Your goal:
Should the listing contain images, exclude them; give the rest again exactly.

------------------------

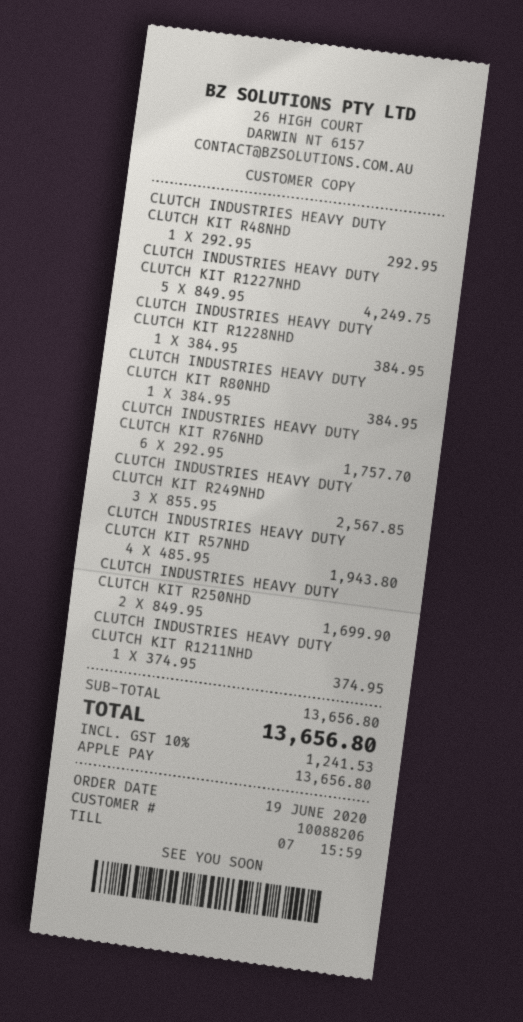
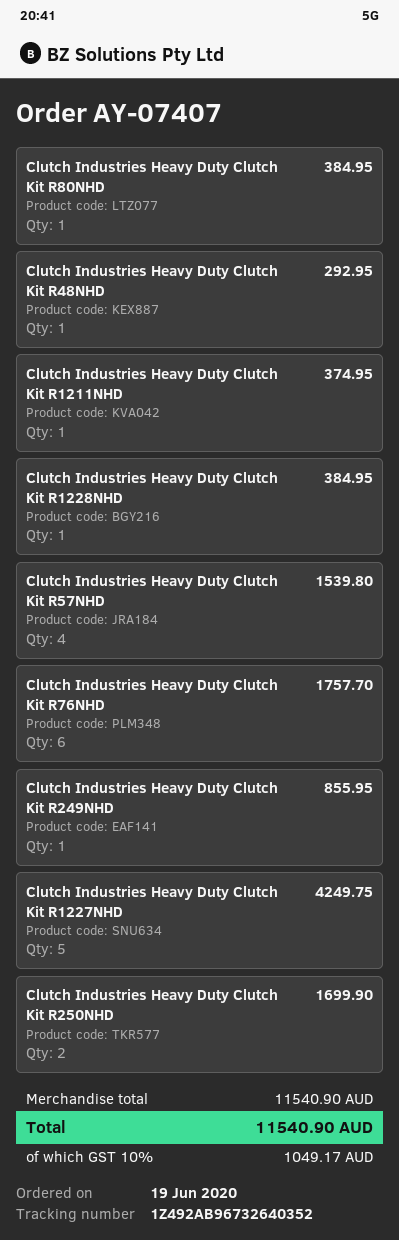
CLUTCH INDUSTRIES HEAVY DUTY CLUTCH KIT R249NHD: 3 for 2567.85 -> 1 for 855.95
CLUTCH INDUSTRIES HEAVY DUTY CLUTCH KIT R57NHD: 4 for 1943.80 -> 4 for 1539.80
subtotal: 13656.80 -> 11540.90
tax: 10% = 1241.53 -> 10% = 1049.17
total: 13656.80 -> 11540.90

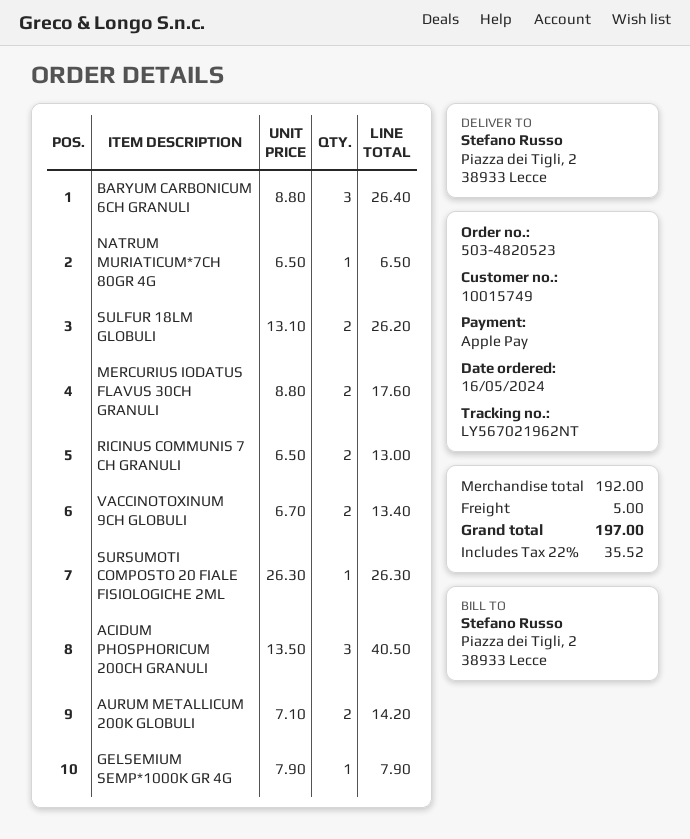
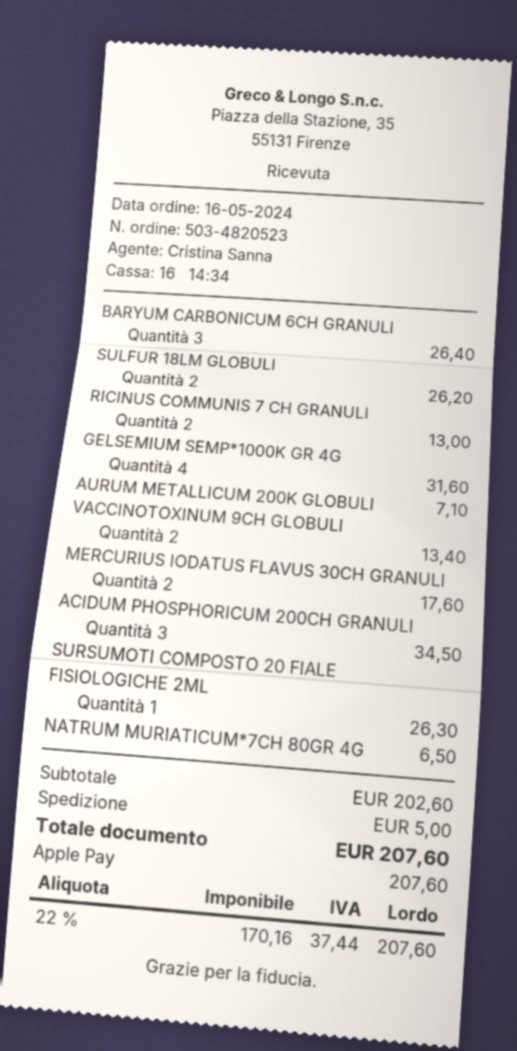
ACIDUM PHOSPHORICUM 200CH GRANULI: 3 for 40.50 -> 3 for 34.50
AURUM METALLICUM 200K GLOBULI: 2 for 14.20 -> 1 for 7.10
GELSEMIUM SEMP*1000K GR 4G: 1 for 7.90 -> 4 for 31.60
subtotal: 192.00 -> 202.60
tax: 22% = 35.52 -> 22% = 37.44
total: 197.00 -> 207.60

------------------------

Response area:
CLUTCH INDUSTRIES HEAVY DUTY CLUTCH KIT R249NHD: 3 for 2567.85 -> 1 for 855.95
CLUTCH INDUSTRIES HEAVY DUTY CLUTCH KIT R57NHD: 4 for 1943.80 -> 4 for 1539.80
subtotal: 13656.80 -> 11540.90
tax: 10% = 1241.53 -> 10% = 1049.17
total: 13656.80 -> 11540.90

ACIDUM PHOSPHORICUM 200CH GRANULI: 3 for 40.50 -> 3 for 34.50
AURUM METALLICUM 200K GLOBULI: 2 for 14.20 -> 1 for 7.10
GELSEMIUM SEMP*1000K GR 4G: 1 for 7.90 -> 4 for 31.60
subtotal: 192.00 -> 202.60
tax: 22% = 35.52 -> 22% = 37.44
total: 197.00 -> 207.60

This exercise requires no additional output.